News: Sprint Settles Deceptive Ad Case with NYC

The New York City Department of Consumer Affairs announced yesterday that it settled a lawsuit it had filed against Sprint and Nextel over misleading advertising of cellphone plans. Consumer Affairs alleged that Sprint used fine print footnotes to change the meaning of the primary claims being made by the advertisement.  In particular, while Sprint boldly advertised “All incoming calls are free”, the mouse print indicated there was either a 10 cent per minute charge or a monthly fee associated with the service.  With respect to another claim, “Nationwide long distance included. Every minute, every day,” the fine print indicated certain circumstances when a 25 cent per minute long distance charge would apply.

Sprint Nextel will pay the city $295,000 to settle the case.  In its press release, Sprint denied breaking any NYC advertising laws and said, “DCA never contested the truthfulness of the Sprint or Nextel advertisements…”

Hmm.  It looks like Sprint’s press release may have been missing an asterisk and footnote about how it defines the word “truthfulness”.

Microsoft: Fingerprint Reader Replaces Passwords*

Fingerprint reader smallMicrosoft has a fingerprint reader that will let you enter password protected sites or accomplish logins without the need for entering your username and password.  Just touch your finger to the device, and you’re in.  It is a time saver, and presumably offers extra security protection.  Or does it?

*MOUSE PRINT: “The fingerprint reader is not a security feature and is intended to be used for convenience only.” [Online “Getting Started” manual,, April 10, 2006]

The actual disclaimer adds more cautions:

Fingerprint disclaimer

Who would have expected that a fingerprint reader should not be used for security purposes?  At least the warning was disclosed.

Dell: Unbelievable Deals*

Dell laptop deal

Dell widely advertised “10 Days of Deals”, with “unbelievable savings.” Today’s deal is on a Dell Inspiron E1505 notebook for only $633. A great price for a loaded laptop.
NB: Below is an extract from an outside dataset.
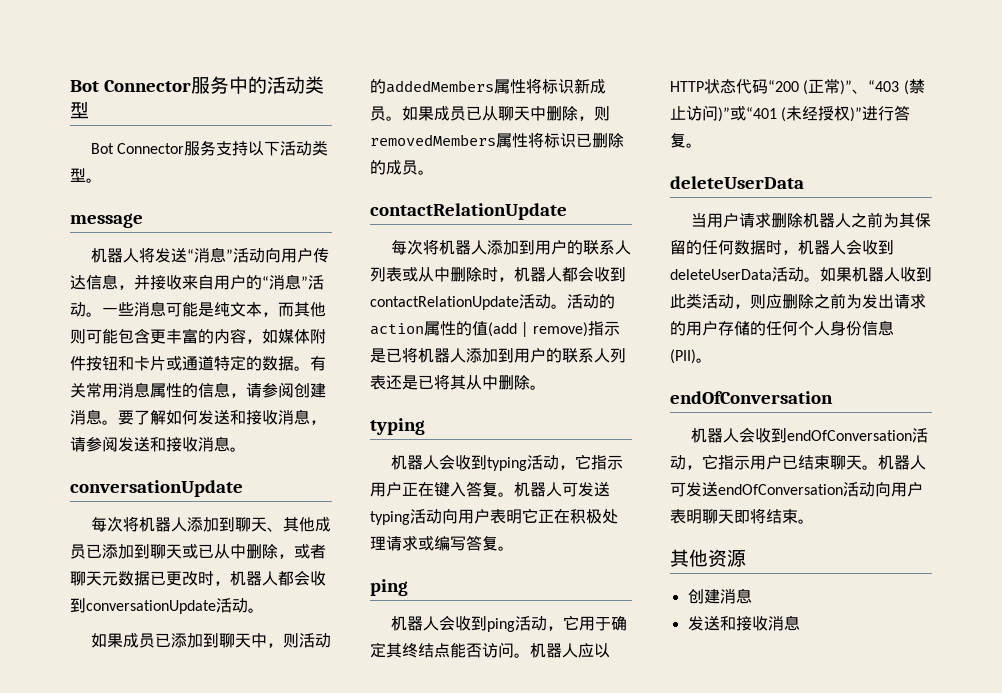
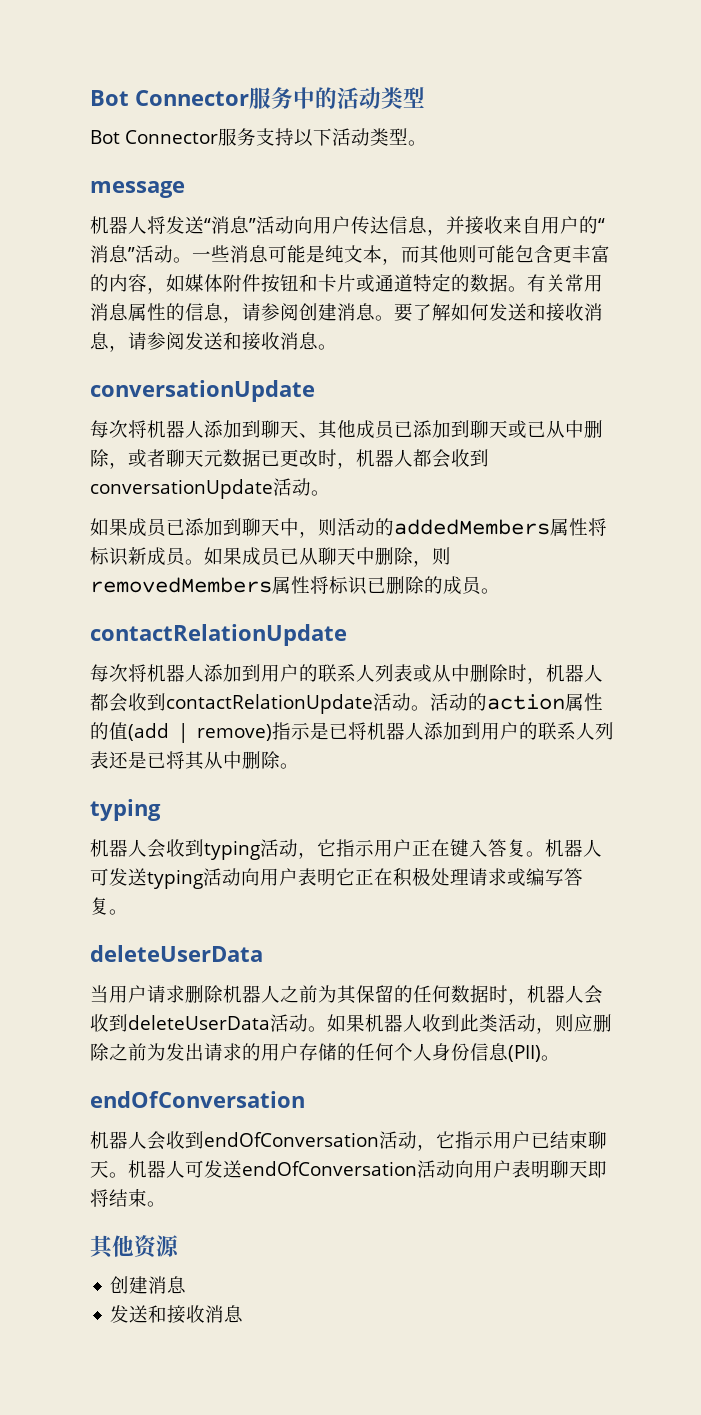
  机器人可发送typing活动向用户表明它正在积极处理请求或编写答复。
- ping
- 机器人会收到ping活动，它用于确定其终结点能否访问。机器人应以HTTP状态代码“200 (正常)”、“403 (禁止访问)”或“401 (未经授权)”进行答复。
All you have to do is enter the special coupon code when you checkout, and another $414 will be deducted from the price. Trouble is, their system won’t accept the coupon and therefore the real price is over $1000. Dell’s salespeople say this was a “marketing error,” and they can’t honor the price.

*MOUSE PRINT: “Dell cannot be responsible for pricing or other errors, and reserves the right to cancel orders arising from such errors.” [Dell website, April 2, 2006]

If Dell is not responsible for the prices they advertise, who is?